I will probably drive in, take the mail out of the box, check the condo and come home once a week or so. 

Lady near us offers "one cranky, cooped-up husband in exchange for two grade-schoolers. Will throw in pet dog as bonus"


Word this week is that a classmate and another old friend died and a relative is at death's door. They are not even allowing funerals to be conducted normally. 

Is this happening in your area too?


----------



## mzgarden (Mar 16, 2012)

Everyday I travel to either pick up or drop off our DGD, since school is out. Each day grocery & drug store parking lots get busier and everything else gets empty and dark. We've even now got one gas station that has closed - that's a bad sign. We are thinking there will be a quarantine order next week.


----------



## dyrne (Feb 22, 2015)

I've read some articles that Amazon is re-tooling for grocery and essential delivery only. I'm guessing that they're about to get some significant government contracts with all their warehouse and delivery infrastructure. Hopefully people start making use of grocery delivery but even arranging pickups and groceries here has begun to be a problem. The issue is they're still letting people into the store themselves instead of enforcing curbside pickup so we've got huge crowds and lines which... is not a good thing when you're trying to keep people apart.


----------



## Kiamichi Kid (Apr 9, 2009)

My Mid 30's DIL was just admitted to the hospital in NWA...for severe pneumonia..she tested negative for the virus but was kept in isolation for awhile before my son was even allowed into the hospital to see her.


----------



## Danaus29 (Sep 12, 2005)

Prayers said for your dil. May she have a rapid recovery so she can go home.


----------



## dyrne (Feb 22, 2015)

Kiamichi Kid said:


> My Mid 30's DIL was just admitted to the hospital in NWA...for severe pneumonia..she tested negative for the virus but was kept in isolation for awhile before my son was even allowed into the hospital to see her.
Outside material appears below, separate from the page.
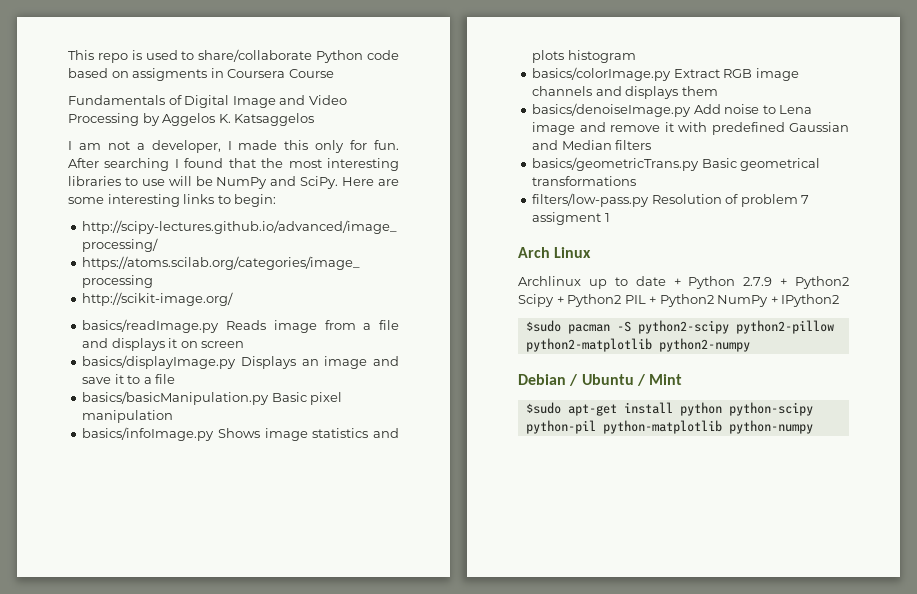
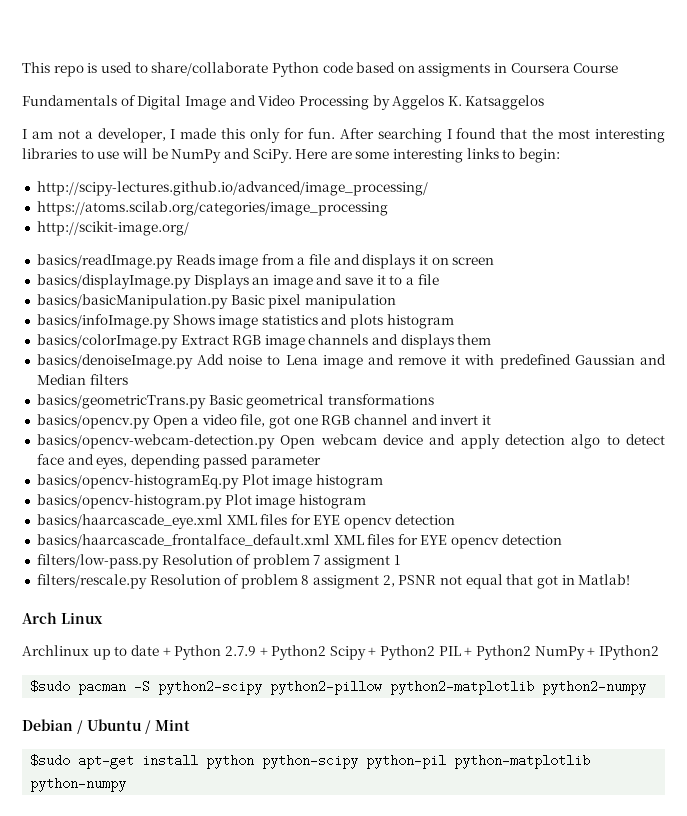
(637, 181) none -> [36,414,491,429] [36,434,665,449] [36,454,322,469] [36,474,383,489] [36,494,366,509] [36,514,455,529] [36,534,562,549] // basics/opencv.py Open a video file, got one RGB channel and invert it // basics/opencv-webcam-detection.py Open webcam device and apply detection algo to detect face and eyes, depending passed parameter // basics/opencv-histogramEq.py Plot image histogram // basics/opencv-histogram.py Plot image histogram // basics/haarcascade_eye.xml XML files for EYE opencv detection // basics/haarcascade_frontalface_default.xml XML files for EYE opencv detection
(610, 217) none -> [36,574,631,589] // filters/rescale.py Resolution of problem 8 assigment 2, PSNR not equal that got in Matlab!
Pneumonia is no joke especially in these times. It's early enough in this that hopefully they get her built back up and out of the hospital before too many covid 19 cases pile up in your area. My sister is expecting a baby around May and it is very unlikely we'll be allowed in in the hospital to see her... I'm really very concerned about her going anywhere near a hospital at that time...

Best wishes


----------



## geo in mi (Nov 14, 2008)

That can of Spaghettios is looking pretty good right now.

geo


----------



## Oxankle (Jun 20, 2003)

Stay safe folks. Many of us on this site are in the danger zone. Don't take chances you don't have to take.


----------



## cowboy joe (Sep 14, 2003)

NYS deemed National Disaster...well, always has been due to politicians...now officially. 70+ yr old folks told to stay indoors...dumb grits kids making videos of each other 'coughing' on produce like lettuce in grocery store...if these were my kids, they wouldn't be able to sit..where are the parents???? 98% of population at home, restless, not prepared...this will not end well...


----------



## newfieannie (Dec 24, 2006)

geo in mi said:


> That can of Spaghettios is looking pretty good right now.
> 
> geo


it surely is and i can't stand them. they're in my preps though. i saw them yesterday when i was rearranging. ~Georgia


----------



## frogmammy (Dec 8, 2004)

I had INTENDED to get some Spam (edible type) but forgot. 

Mon


----------



## Oregon1986 (Apr 25, 2017)

We have I think 25 confirmed cases in my town. Oregon is being hit pretty hard


----------



## remmettn (Dec 26, 2005)

Kiamichi Kid said:


> My Mid 30's DIL was just admitted to the hospital in NWA...for severe pneumonia..she tested negative for the virus but was kept in isolation for awhile before my son was even allowed into the hospital to see her.


lucky most hospitals have gone back to the old rules no kids


----------



## Shrek (May 1, 2002)

frogmammy said:


> I had INTENDED to get some Spam (edible type) but forgot.
> 
> Mon


I have liked fried Spam and mac and cheese all my life but I learned early on to eat the Spam like sausage patties separate from the mac and cheese instead of cutting it up hot into chunks and mixing into the mac and cheese.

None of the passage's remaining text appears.